In North America, most pumps (especially submersibles) run on 240 VAC, while smaller appliances and lights use 120 VAC. To obtain 240 VAC from a 120 VAC inverter, use a 120 VAC to 240 VAC transformer. If you do not already have a pump installed, you can get a 120 volt pump if you don’t need more than 1/2 HP.
Q: What is "idle power" in a DC-AC inverter?
Idle power is the consumption of the inverter when it is on, but no loads are running. It is “wasted” power, so if you expect the inverter to be on for many hours during which there is very little load (as in most residential situations), you want this to be as low as possible.

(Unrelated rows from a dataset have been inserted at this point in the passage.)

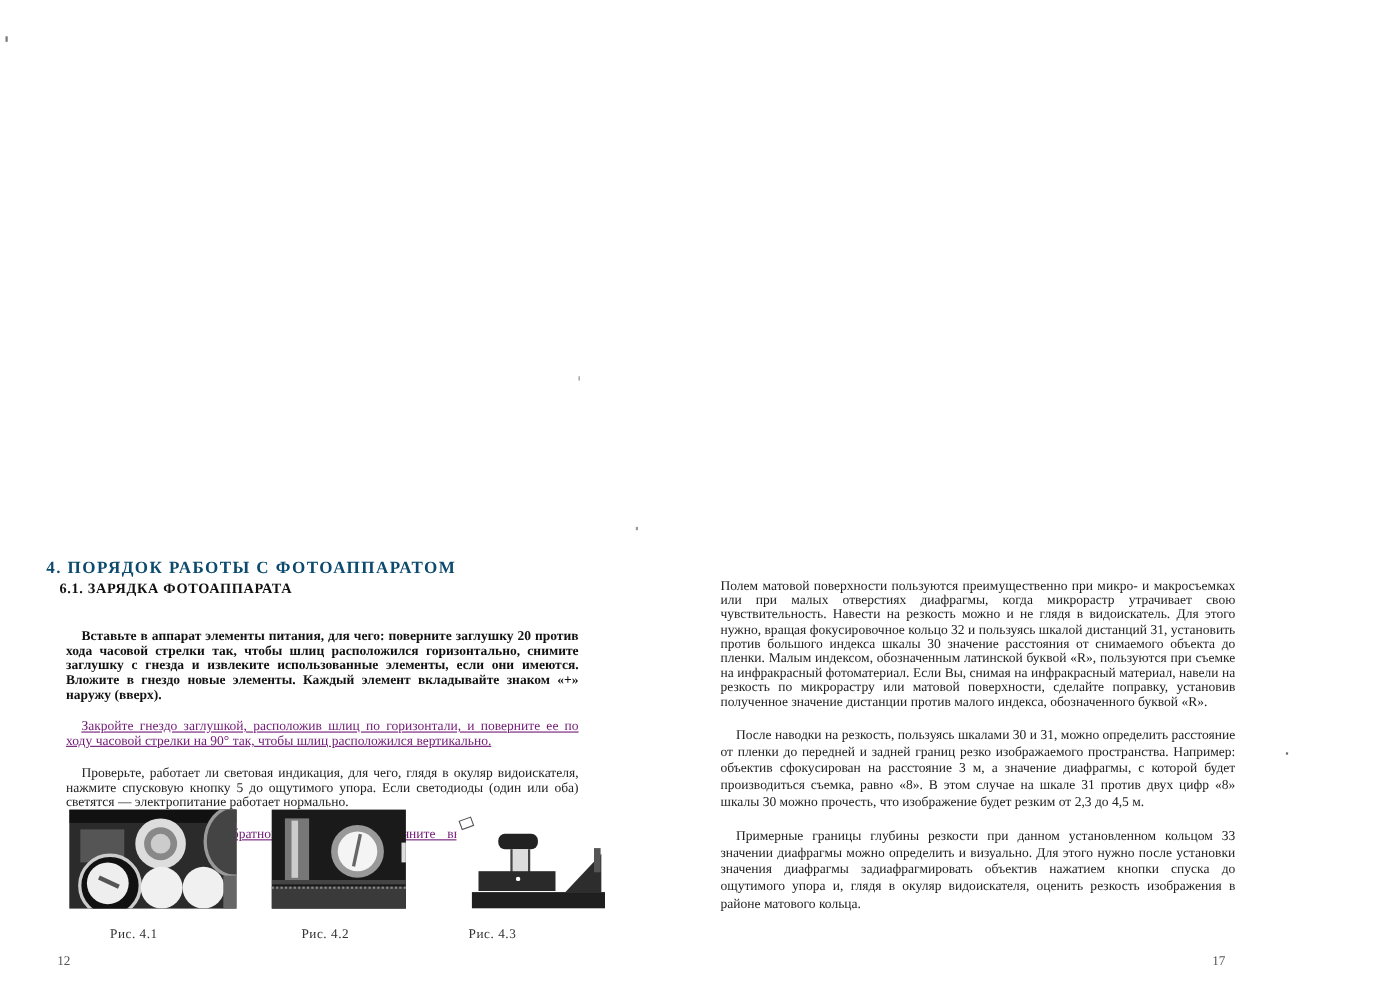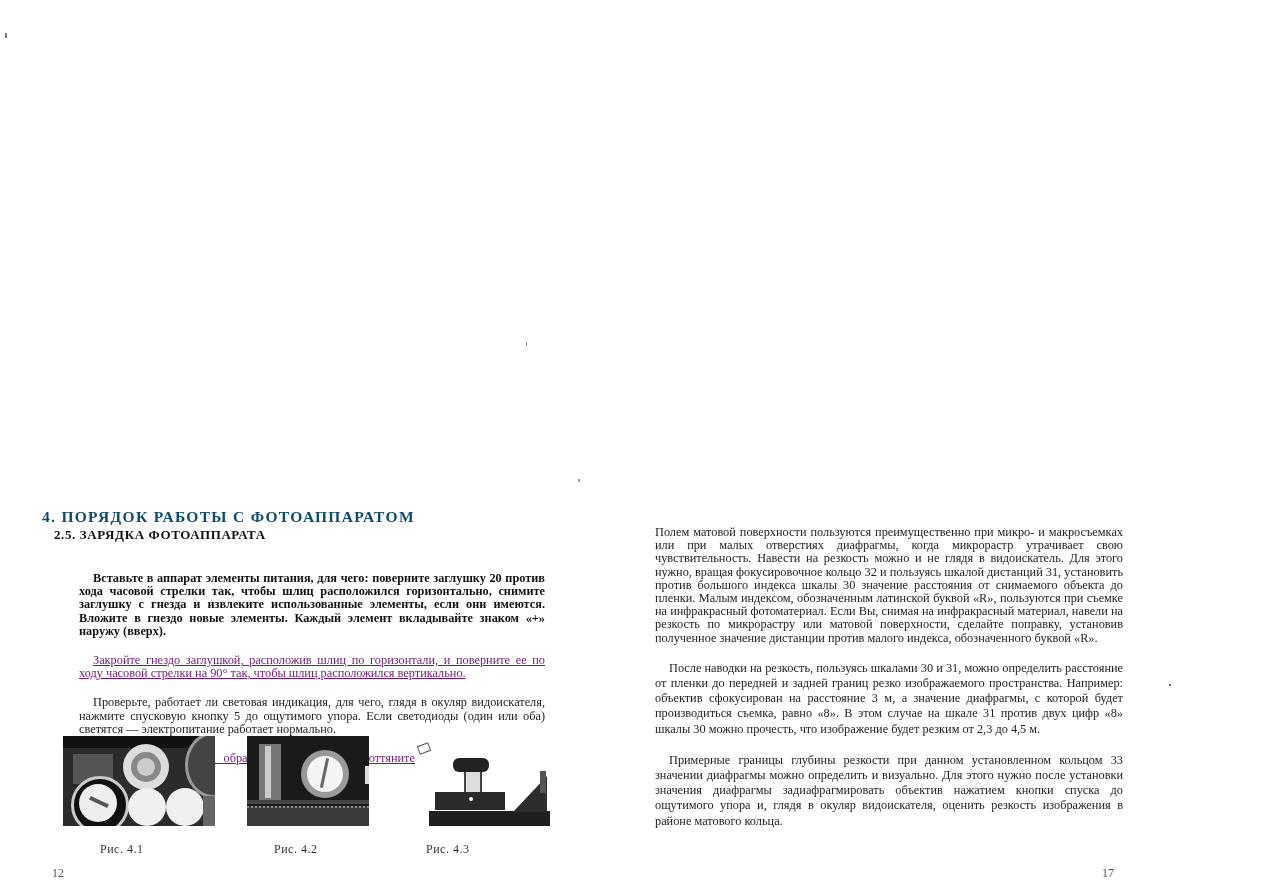--- a/index.html
+++ b/index.html
@@ -121,7 +121,7 @@
 
 <div class="page page-left">
   <div class="chapter-title">4. ПОРЯДОК РАБОТЫ С ФОТОАППАРАТОМ</div>
-  <div class="section-title">2.5. ЗАРЯДКА ФОТОАППАРАТА</div>
+  <div class="section-title">6.1. ЗАРЯДКА ФОТОАППАРАТА</div>
 
   <div class="text-block" style="left:63px; top:556px; width:498px;">
     <p class="bold-par" style="margin-bottom:3px;">Вставьте в аппарат элементы питания, для чего: поверните заглушку 20 против хода часовой стрелки так, чтобы шлиц расположился горизонтально, снимите заглушку с гнезда и извлеките использованные элементы, если они имеются. Вложите в гнездо новые элементы. Каждый элемент вкладывайте знаком «+» наружу (вверх).</p>

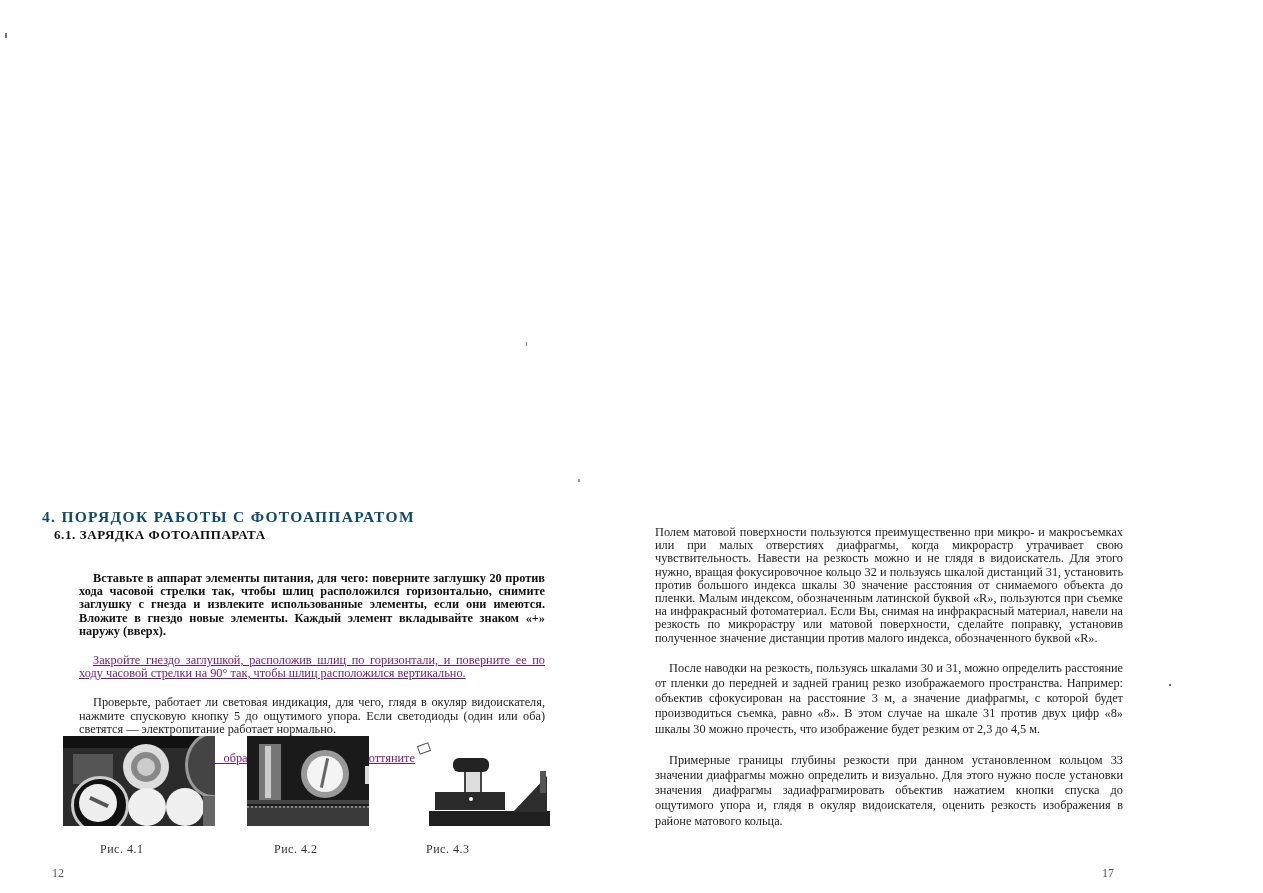--- a/index.html
+++ b/index.html
@@ -123,7 +123,7 @@
   <div class="chapter-title">4. ПОРЯДОК РАБОТЫ С ФОТОАППАРАТОМ</div>
   <div class="section-title">6.1. ЗАРЯДКА ФОТОАППАРАТА</div>
 
-  <div class="text-block" style="left:63px; top:556px; width:498px;">
+  <div class="text-block" style="left:44px; top:556px; width:498px;">
     <p class="bold-par" style="margin-bottom:3px;">Вставьте в аппарат элементы питания, для чего: поверните заглушку 20 против хода часовой стрелки так, чтобы шлиц расположился горизонтально, снимите заглушку с гнезда и извлеките использованные элементы, если они имеются. Вложите в гнездо новые элементы. Каждый элемент вкладывайте знаком «+» наружу (вверх).</p>
     <p class="light">Закройте гнездо заглушкой, расположив шлиц по горизонтали, и поверните ее по ходу часовой стрелки на 90° так, чтобы шлиц расположился вертикально.</p>
     <p>Проверьте, работает ли световая индикация, для чего, глядя в окуляр видоискателя, нажмите спусковую кнопку 5 до ощутимого упора. Если светодиоды (один или оба) светятся — электропитание работает нормально.</p>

Q: What are Phantom and idling loads?
Most of the modern gadgets draw some power whenever they are plugged in. Some of them use power to do nothing at all. An example is a TV with a remote control. Its electric eye system is on day and night, watching for your signal to turn the screen on. Every appliance with an external wall-plug transformer uses power even when the appliance is turned off. These little loads are called “phantom loads” because their power draw is unexpected, unseen, and easily forgotten.
A similar concern is “idling loads.” These are devices that must be on all the time in order to function when needed. These include smoke detectors, alarm systems, motion detector lights, fax machines, and answering machines. Central heating systems have a transformer in their thermostat circuit that stays on all the time. Cordless (rechargeable) appliances draw power even after their batteries reach a full charge. If in doubt, feel the device. If it’s warm, that indicates wasted energy.
Q: Can a standard DC-AC inverter be connected in parallel with another AC source/ DC-AC inverter / electrical utility?
The AC output of standard inverters cannot be synchronised with another AC source and hence, it is not suitable for paralleling. The AC output of the inverter should never be connected directly to an electrical breaker panel / load center which is also fed from the utility power /generator. Such a connection may result in parallel operation of the different power sources and AC power from the utility / generator will be fed back into the inverter which will instantly damage the output section of the inverter and may also pose a fire and safety hazard.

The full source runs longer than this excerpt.